I have few words. Only emotions.
A lack of words rarely happens to me. Ask my brother and cousins. They’ve always complained about me!
Despite the feeling that I have a lack of words, I’ll try to find some, just for you!
I made it through most of the morning without crying. I have literally pushed this day out of my mind until now. I pretended that the week was not coming to an end. I imagined that this was our new normal: hotel breakfast, orphanage, lunch, sightseeing, bed, wash, rinse, repeat.
Sadly, it is not the new normal.
Tomorrow we will begin the long, exhausting trip home. Our son will remain in Bulgaria for a while longer. Eventually we will be reunited (either by a second trip to Bulgaria or through an escort arriving with him in New York.) We are praying that he will arrive by the end of October, but November may be more realistic.
N. was SO happy to see us today. I think he missed us yesterday. He instantly desired to be held by me. He kissed my cheeks (both of them – it is Europe, you know!) and said “Mama, mama.”
Chance is feeling better – because of prayers and a nasty powder that Svet forced him to drink! He was still a little weak though, and we weren’t able to double-team N. quite as well! He had VERY good behavior first thing this morning, but again it deteriorated as he got more and more sleepy.
We brought a few snacks for him, but when his Taty began eating cheese crackers with peanut butter on them, N. wanted some as well! He tasted the crackers, but eventually pulled them apart and licked off the peanut butter. Svet told us that peanut butter was probably an entirely new food for him. The Kincaids/Malcolms should be glad he liked it so well; we eat it on everything – waffles, BLTs, pickle sandwiches, etc.
Today, we brought a photo album that contains photos we have taken throughout this week. Every picture contains N., so he LOVED looking at this. He sat quietly and just stared at the pictures. He especially seemed to focus on pictures containing the three of us (Chance, N., and I). At one point, he saw a picture which had my parents in the background. He turned around, looked at them and said “Diado? Baba?” It was so cool to see him make the connection.

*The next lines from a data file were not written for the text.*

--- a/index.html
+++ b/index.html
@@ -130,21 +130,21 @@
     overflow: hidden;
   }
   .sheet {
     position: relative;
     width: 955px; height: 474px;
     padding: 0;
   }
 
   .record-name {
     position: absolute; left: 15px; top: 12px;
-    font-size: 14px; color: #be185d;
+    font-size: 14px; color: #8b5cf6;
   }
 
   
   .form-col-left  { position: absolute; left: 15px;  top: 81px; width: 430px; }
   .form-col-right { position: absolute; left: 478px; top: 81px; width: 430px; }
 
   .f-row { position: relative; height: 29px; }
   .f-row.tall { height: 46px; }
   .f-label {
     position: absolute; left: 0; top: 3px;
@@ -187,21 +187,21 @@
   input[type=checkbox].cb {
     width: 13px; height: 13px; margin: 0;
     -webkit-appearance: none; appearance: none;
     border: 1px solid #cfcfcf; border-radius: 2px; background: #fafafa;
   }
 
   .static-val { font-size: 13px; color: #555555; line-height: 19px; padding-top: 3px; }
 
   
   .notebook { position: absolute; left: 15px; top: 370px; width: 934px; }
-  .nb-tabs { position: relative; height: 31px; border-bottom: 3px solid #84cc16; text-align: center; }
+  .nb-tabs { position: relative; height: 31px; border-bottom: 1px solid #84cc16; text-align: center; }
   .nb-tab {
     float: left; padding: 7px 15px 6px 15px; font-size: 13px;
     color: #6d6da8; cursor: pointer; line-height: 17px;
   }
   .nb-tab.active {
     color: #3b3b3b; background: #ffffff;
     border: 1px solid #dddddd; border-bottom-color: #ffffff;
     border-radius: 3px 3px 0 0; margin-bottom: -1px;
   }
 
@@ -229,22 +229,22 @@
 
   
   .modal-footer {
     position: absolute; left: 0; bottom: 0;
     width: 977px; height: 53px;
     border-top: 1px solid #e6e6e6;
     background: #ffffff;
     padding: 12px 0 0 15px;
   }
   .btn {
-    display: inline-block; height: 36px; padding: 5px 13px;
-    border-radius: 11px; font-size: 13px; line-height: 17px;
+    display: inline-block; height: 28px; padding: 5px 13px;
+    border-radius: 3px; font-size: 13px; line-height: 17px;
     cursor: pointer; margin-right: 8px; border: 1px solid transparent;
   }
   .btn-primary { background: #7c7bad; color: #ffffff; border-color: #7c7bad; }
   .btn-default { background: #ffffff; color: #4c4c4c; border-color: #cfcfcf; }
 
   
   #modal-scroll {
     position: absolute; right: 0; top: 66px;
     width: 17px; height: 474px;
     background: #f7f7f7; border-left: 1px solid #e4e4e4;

After we played for a few hours, it was time to share the knit dolls with the other children in the orphanage. The director placed thirteen of the dolls into one bag, and gave them to N. All his friends gathered around, and he passed them out, one by one. I was so proud of him. It is natural for these children to hoard toys, but he was so willing to share that he kept giving his own doll away!
The children practiced giving their dolls hugs and kisses. The director told them that these were their dolls and they were allowed to name them! The children were very excited and many of them told us “thank you.” After a few moments, they placed the dolls in their beds. The dolls will stay in theirs beds and be available to snuggle with during the night and during naptime. Precious. N. even laid down and pretended to sleep!

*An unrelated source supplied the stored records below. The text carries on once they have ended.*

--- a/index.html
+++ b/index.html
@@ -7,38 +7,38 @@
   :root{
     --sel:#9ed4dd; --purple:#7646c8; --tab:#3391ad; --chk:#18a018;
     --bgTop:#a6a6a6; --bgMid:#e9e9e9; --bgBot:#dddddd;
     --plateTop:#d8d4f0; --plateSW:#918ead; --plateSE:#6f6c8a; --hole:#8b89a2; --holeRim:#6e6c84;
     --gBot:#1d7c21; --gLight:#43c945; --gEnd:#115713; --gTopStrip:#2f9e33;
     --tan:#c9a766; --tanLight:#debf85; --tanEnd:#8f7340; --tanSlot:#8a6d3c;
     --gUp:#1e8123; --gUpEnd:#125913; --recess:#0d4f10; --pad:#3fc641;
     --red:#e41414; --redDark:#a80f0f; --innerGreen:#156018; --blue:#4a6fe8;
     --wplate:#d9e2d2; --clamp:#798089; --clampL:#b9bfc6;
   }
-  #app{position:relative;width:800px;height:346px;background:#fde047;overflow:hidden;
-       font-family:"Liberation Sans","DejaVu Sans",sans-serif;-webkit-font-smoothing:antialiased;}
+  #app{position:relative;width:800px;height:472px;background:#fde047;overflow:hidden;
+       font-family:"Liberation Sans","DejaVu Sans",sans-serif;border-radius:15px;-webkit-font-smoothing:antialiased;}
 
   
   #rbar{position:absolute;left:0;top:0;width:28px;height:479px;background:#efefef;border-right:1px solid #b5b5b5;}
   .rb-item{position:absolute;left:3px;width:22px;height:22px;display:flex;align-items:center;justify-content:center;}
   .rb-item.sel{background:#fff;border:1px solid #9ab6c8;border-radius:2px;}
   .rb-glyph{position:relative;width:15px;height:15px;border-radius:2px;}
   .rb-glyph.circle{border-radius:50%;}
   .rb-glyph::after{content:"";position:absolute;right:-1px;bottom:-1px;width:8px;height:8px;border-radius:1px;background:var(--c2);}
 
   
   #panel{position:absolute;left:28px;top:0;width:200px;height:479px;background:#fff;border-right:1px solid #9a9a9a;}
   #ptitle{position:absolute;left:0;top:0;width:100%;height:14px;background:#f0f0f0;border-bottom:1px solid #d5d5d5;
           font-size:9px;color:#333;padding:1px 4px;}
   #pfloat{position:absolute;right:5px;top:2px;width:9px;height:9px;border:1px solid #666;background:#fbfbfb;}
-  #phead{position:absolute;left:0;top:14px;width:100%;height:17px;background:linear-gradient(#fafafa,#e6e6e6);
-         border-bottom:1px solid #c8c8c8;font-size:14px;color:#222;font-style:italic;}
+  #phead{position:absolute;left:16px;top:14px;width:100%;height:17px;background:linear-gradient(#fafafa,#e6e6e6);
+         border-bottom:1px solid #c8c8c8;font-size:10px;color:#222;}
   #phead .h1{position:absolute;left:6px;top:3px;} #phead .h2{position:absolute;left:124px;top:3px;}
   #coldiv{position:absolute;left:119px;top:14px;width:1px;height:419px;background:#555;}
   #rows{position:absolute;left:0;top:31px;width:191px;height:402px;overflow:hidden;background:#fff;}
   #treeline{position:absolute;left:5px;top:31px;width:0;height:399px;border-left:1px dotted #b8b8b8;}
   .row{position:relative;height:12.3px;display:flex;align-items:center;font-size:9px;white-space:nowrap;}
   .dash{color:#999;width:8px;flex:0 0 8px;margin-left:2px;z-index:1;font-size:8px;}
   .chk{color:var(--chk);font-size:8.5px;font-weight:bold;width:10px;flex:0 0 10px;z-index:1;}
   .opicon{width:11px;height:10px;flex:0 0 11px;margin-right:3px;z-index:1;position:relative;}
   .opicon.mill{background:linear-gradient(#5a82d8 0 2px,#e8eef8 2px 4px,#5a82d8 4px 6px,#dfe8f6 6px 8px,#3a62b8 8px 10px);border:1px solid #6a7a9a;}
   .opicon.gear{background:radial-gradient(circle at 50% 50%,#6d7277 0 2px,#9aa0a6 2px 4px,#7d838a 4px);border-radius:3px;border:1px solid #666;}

We played outside in the orphanage’s bus for a little while before it was time to leave. It had hit me that we would be leaving soon. It goes without saying that I began crying. Many of the pictures of me from the end of the day are horrible!!!
The orphanage director offered to let us give N. his lunch and leave after that. I jumped on it! Any extra time with that boy — I’ll take! Again today, N. moved his chair to snuggle right up next to me. He wasn’t as interested in eating his lunch though. He laid his head on my lap and let me stroke his hair.

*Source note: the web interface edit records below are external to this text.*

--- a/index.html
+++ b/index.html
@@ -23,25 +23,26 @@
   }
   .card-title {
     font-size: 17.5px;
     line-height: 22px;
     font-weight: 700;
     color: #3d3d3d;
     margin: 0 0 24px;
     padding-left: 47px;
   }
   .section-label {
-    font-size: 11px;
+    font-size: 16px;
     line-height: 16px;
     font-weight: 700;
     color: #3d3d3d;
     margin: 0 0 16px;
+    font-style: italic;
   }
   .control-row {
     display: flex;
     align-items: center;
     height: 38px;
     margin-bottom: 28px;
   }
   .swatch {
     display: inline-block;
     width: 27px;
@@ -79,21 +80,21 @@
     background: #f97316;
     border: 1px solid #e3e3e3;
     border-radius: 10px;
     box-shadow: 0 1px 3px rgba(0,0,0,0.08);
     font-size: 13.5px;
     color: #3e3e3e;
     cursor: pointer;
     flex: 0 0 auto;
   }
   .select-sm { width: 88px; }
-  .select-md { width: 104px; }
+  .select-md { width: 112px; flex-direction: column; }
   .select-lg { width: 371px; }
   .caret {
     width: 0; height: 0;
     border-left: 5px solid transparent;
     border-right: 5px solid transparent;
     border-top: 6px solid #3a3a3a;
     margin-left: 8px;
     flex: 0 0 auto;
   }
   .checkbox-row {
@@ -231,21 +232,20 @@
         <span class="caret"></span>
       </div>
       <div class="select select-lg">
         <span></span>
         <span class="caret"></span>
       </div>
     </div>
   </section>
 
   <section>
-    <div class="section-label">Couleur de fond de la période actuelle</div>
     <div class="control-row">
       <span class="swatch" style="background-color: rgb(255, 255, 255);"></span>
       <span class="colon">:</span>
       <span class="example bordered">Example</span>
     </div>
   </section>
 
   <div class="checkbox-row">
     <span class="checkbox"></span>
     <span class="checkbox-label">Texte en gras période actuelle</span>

After we gave up on having him eat, it was time for the final goodbyes. N. wanted me to hold him all the way down the hall. He kept kissing my cheeks as I’d say “obechiem te” (I love you). I showed him the “I love you” sign, but it is more difficult to imitate. He tried to verbalize it though.
I attempted to hand N. to his socialworker multiple times, but he clung to me and cried.
Ugh, it was awful.
One last time, I said, “Obechiem te. We’ll be back soon.” and handed N. off.
The socialworker said (in her broken English) “Ginger, N. understands.”
I walked outside the orphanage and collapsed into Chance’s arms.
I’m clinging to the fact that we’ll be reunited soon. God, keep my baby safe.
We then went to a very large orphanage in Varna to finish donating the knit dolls. We were not able to meet any of the children, but we did speak with the social worker briefly. She was very excited about the donation.
(It’s blurry but) here’s the doll that my five-year-old friend Kylee donated. It holds a dear place in my heart! The social worker picked it out right away and asked why it was different. I shared the story of Kylee‘s love for the orphans of Bulgaria.
Last but not least, today is the day that N. is officially no one else’s. He’s not ours yet – we have to wait for the Bulgarian court to resume in the middle of September – but neither can he be adopted by anyone else. He is on an “extended hold” until our adoption finalizes. Move quickly, Lord!
For having only a “few words,” I think I managed to adequately fill up a blog post! 🙂
Word Press says I have written almost 1,000…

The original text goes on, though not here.